- _Action item_
Write only the number of lines in the data that contain the word "class".

[User interface change data]
'''

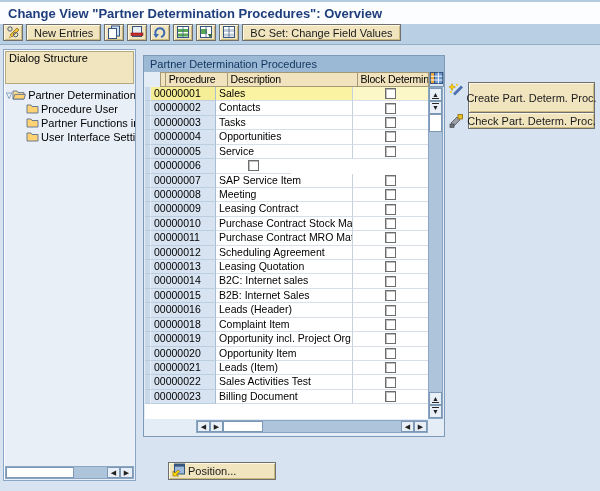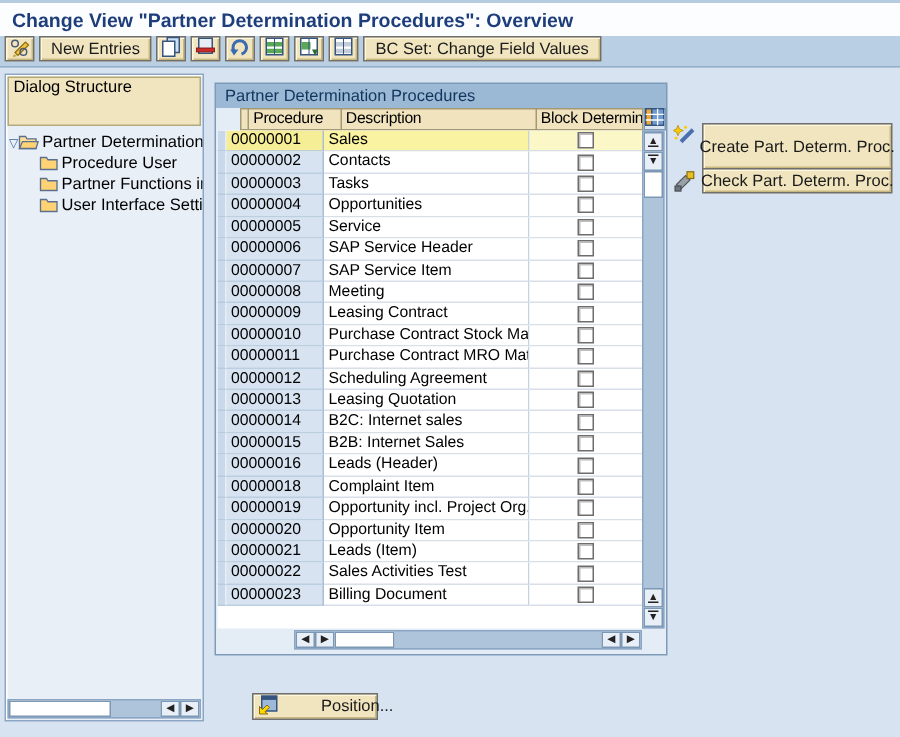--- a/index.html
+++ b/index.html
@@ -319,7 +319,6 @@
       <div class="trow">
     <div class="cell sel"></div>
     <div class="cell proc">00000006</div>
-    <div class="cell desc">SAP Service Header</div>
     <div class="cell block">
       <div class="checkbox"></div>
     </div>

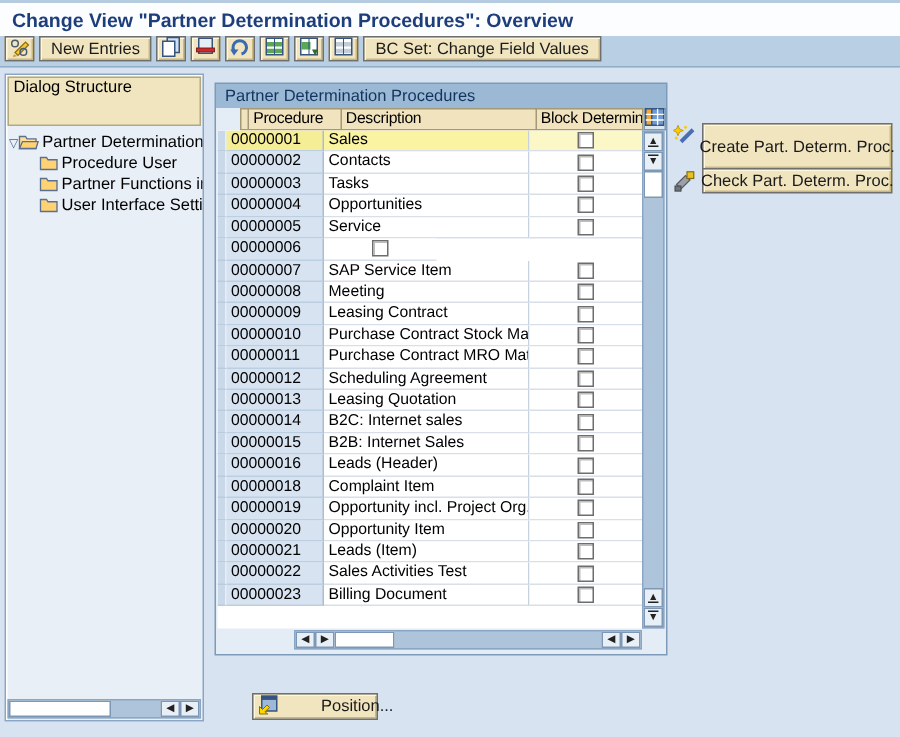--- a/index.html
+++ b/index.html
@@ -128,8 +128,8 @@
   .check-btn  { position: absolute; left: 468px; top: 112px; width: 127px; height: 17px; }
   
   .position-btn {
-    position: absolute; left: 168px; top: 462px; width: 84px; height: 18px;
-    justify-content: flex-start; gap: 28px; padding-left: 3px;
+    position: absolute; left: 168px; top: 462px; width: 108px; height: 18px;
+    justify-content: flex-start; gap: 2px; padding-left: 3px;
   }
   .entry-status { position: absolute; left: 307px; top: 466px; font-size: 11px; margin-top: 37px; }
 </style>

'''
'''

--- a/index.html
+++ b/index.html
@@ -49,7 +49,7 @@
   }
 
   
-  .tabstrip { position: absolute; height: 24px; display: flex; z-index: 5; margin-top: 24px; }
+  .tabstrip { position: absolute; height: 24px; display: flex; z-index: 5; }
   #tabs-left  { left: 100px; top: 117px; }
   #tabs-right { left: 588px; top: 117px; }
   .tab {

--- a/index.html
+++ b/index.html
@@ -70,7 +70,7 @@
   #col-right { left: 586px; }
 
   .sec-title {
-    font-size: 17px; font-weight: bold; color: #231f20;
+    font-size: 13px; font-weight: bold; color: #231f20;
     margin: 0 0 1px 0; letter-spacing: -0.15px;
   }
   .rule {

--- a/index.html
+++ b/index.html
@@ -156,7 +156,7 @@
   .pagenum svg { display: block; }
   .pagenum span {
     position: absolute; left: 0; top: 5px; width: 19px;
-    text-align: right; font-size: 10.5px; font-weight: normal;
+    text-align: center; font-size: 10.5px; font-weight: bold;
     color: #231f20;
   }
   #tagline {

'''

- _The completed task_
6